Letalidade policial em SP piora de novo e retoma patamar de 2024

    Em março, 71 pessoas foram mortas pelas polícias no estado, número acima da média mensal do ano passado, o de maior letalidade na gestão Tarcísio. Mortes concentram-se em determinadas regiões e grupos da população, diz especialista

    Número de mortes teve breve recuo na virada do ano, após pressão da opinião pública sobre Tarcísio e o chefe da SSP-SP, Guilherme Derrite, mas voltou a aumentar | Foto: Daniel Arroyo/Ponte Jornalismo

    A letalidade policial no estado de São Paulo piorou em março pelo segundo mês consecutivo e voltou ao patamar de 2024 — o pior ano do governo de Tarcísio de Freitas (Republicanos) neste quesito. No mês, 71 pessoas foram mortas pelas polícias paulistas, quantidade 31% maior que a de fevereiro. Os números são da Secretaria da Segurança Pública paulista (SSP-SP), divulgados na última quarta-feira (30/4). O estado havia tido 38 mortes decorrentes de intervenção policial em janeiro deste ano e outras 54 em fevereiro — números abaixo da média mensal de 2024, de quase 68 óbitos pelas polícias.

    A maior parte das mortes em março deste ano foi cometida por policiais em serviço (60), quando há um maior controle das atividades deles. As ocorrências estiveram divididas entre 31 cidades: São Paulo foi a que teve mais óbitos, com 19 registros, seguida por Guarulhos, na região metropolitana, com cinco.
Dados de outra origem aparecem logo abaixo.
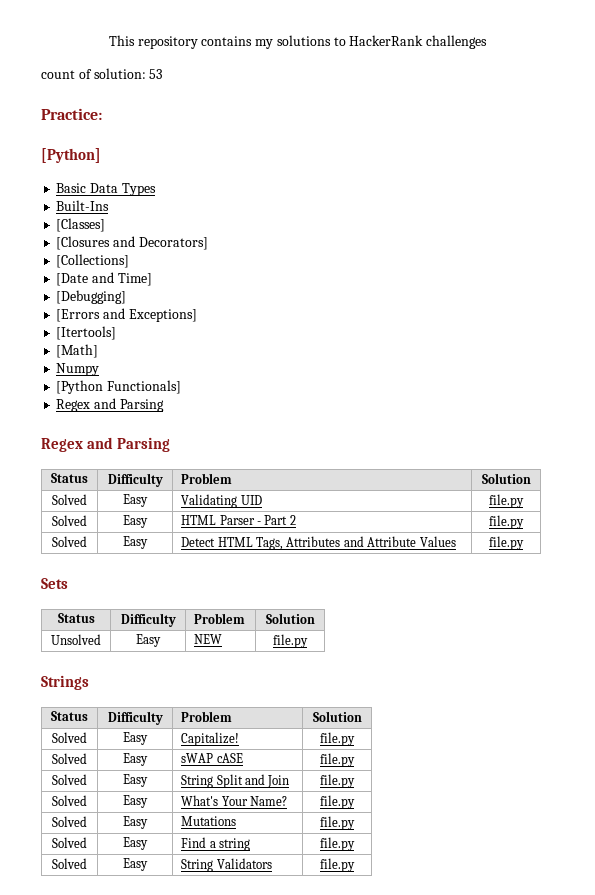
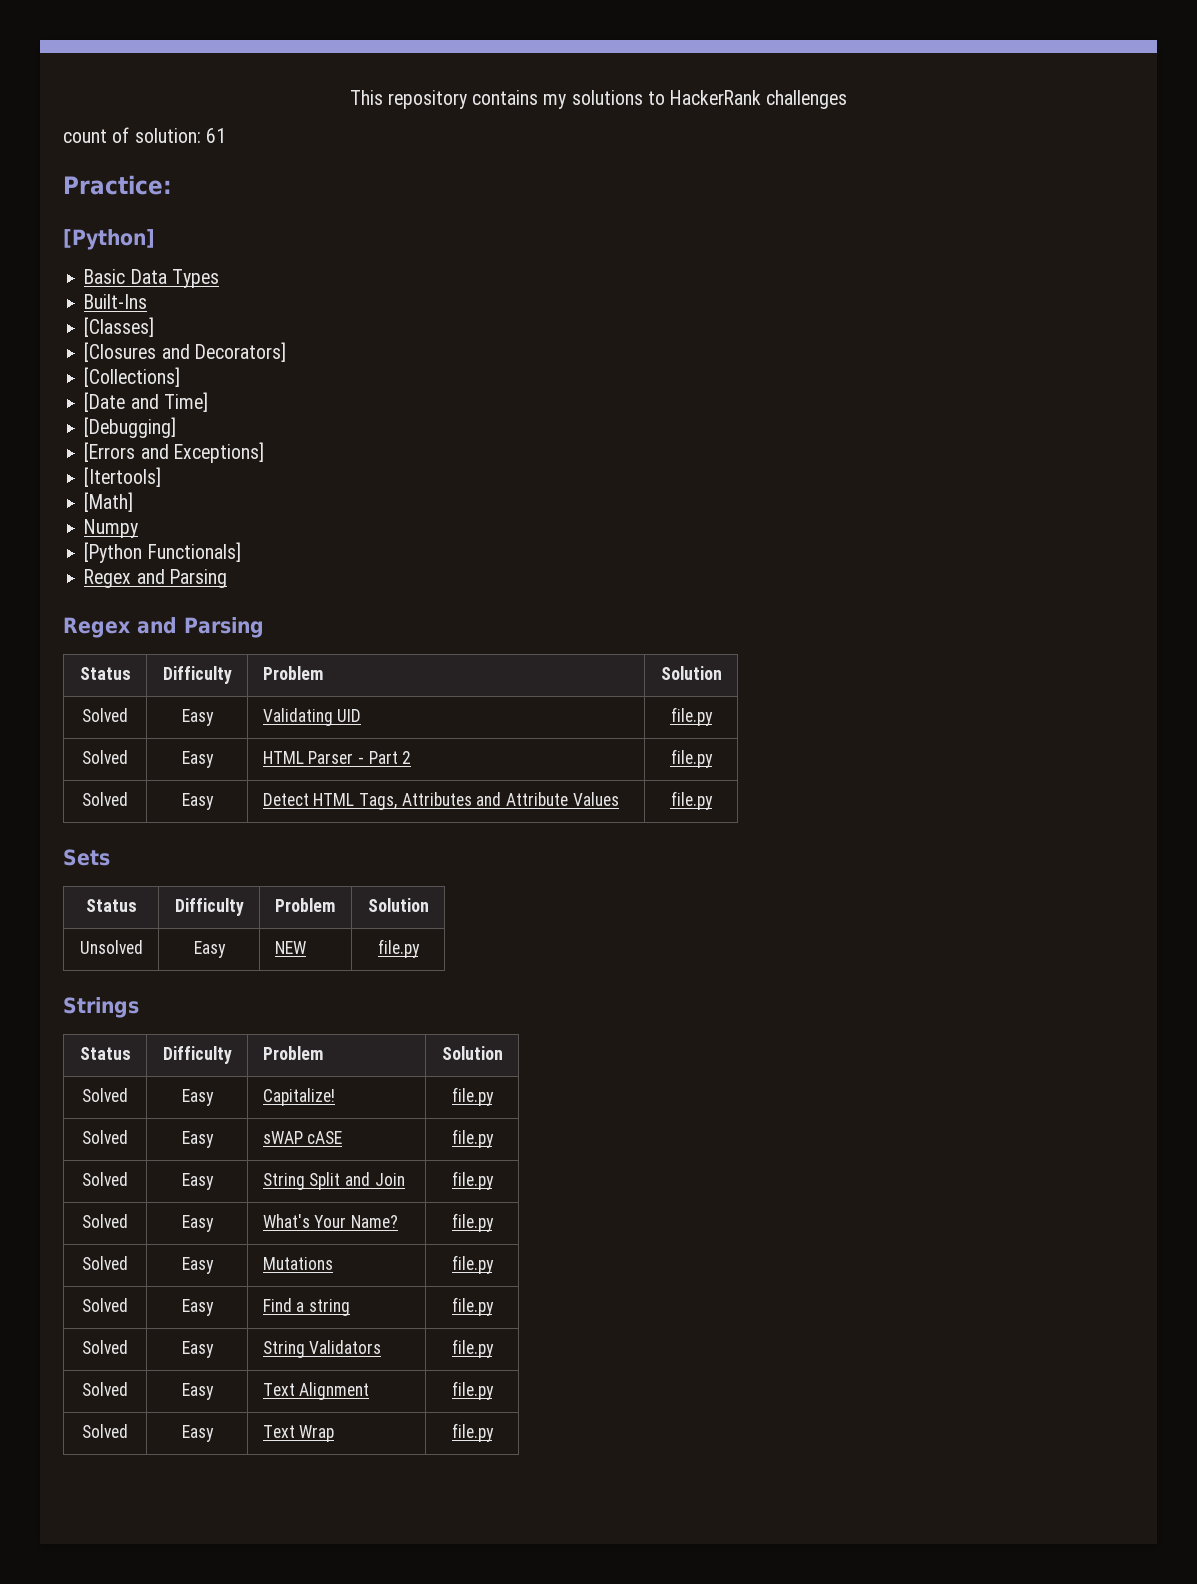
- count of solution: 53
+ count of solution: 61
+ Solved | Easy | Text Alignment | file.py
+ Solved | Easy | Text Wrap | file.py

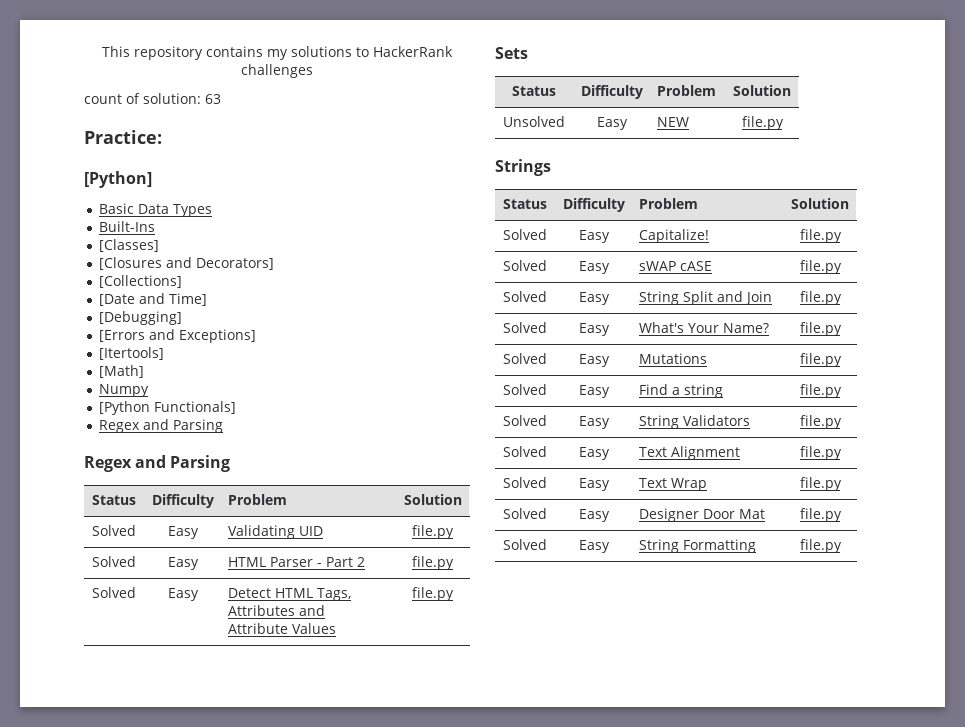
- count of solution: 61
+ count of solution: 63
+ Solved | Easy | Designer Door Mat | file.py
+ Solved | Easy | String Formatting | file.py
    Leia mais: SP tem em 2024 maior alta de letalidade policial em uma década

    A Ponte mostrou que três das mortes registradas em Guarulhos se deram em uma mesma ocorrência, em 18 de março: na ocasião, jovens com idades de 18, 20 e 27 anos foram mortos durante uma perseguição da Polícia Militar paulista (PM-SP). A corporação alegou ter ocorrido confronto, enquanto familiares das vítimas disseram que elas já estavam rendidas quando alvejadas — ou seja, teriam sido executadas.
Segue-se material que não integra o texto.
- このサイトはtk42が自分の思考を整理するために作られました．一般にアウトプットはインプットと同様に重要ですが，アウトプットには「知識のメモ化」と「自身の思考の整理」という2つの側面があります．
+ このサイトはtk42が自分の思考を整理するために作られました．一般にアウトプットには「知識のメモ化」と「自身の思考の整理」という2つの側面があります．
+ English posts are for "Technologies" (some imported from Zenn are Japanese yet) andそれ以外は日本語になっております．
    Retomada após pressão pública

    Em reportagem do último mês, a Ponte mostrou que o recuo na letalidade policial na virada do ano coincidiu com a pressão pública sofrida por Tarcísio e pelo chefe da SSP-SP, Guilherme Derrite (PL). Em novembro do ano passado, quando se iniciou uma tendência de queda dos óbitos, haviam sido mortos por policiais militares o menino Ryan da Silva Andrade dos Santos, de 4 anos, o estudante de medicina Marco Aurélio Cardenas Acosta, 22, e o jovem Gabriel Renan da Silva Soares, 26, sobrinho do rapper Eduardo Taddeo. Além disso, houve o caso de Vinicius Gritzbach, delator do PCC morto no aeroporto de Guarulhos por policiais que atuavam na ocasião como matadores de aluguel.

    Também naquele mês, o flagrante do policial militar Luan Felipe Alves Pereira jogando um homem de cima de uma ponte contribuiu para um aumento nas críticas da opinião pública ao governo — que gerou uma mudança de discurso de Tarcísio, ao menos no que diz respeito ao uso das câmeras corporais por agentes de segurança. Passado esse apelo, no entanto, em fevereiro a letalidade policial voltou a subir.

    Leia também: Polícias de SP prendem menos e matam mais, mesmo com menor número de confrontos

    Ex-ouvidor das polícias de São Paulo, o ativista de direitos humanos Claudinho Silva avalia que a nova alta da letalidade em março remete a esse arrefecimento da pressão pública. “Esses casos mais emblemáticos colocaram o governador nas cordas, e aí ele precisou fazer um recuo estratégico, dizendo-se arrependido em relação à política de segurança pública”, afirma Silva.

    “É lógico que isso emitiu um outro sinal para o secretário de Segurança Pública, que, também nesse período em que o governo ficou acuado, desapareceu. No caso do Gritzbach, ele escalou o [secretário-executivo da SSP-SP, Osvaldo] Nico para responder. Eram sintomas de uma gestão acuada”, diz.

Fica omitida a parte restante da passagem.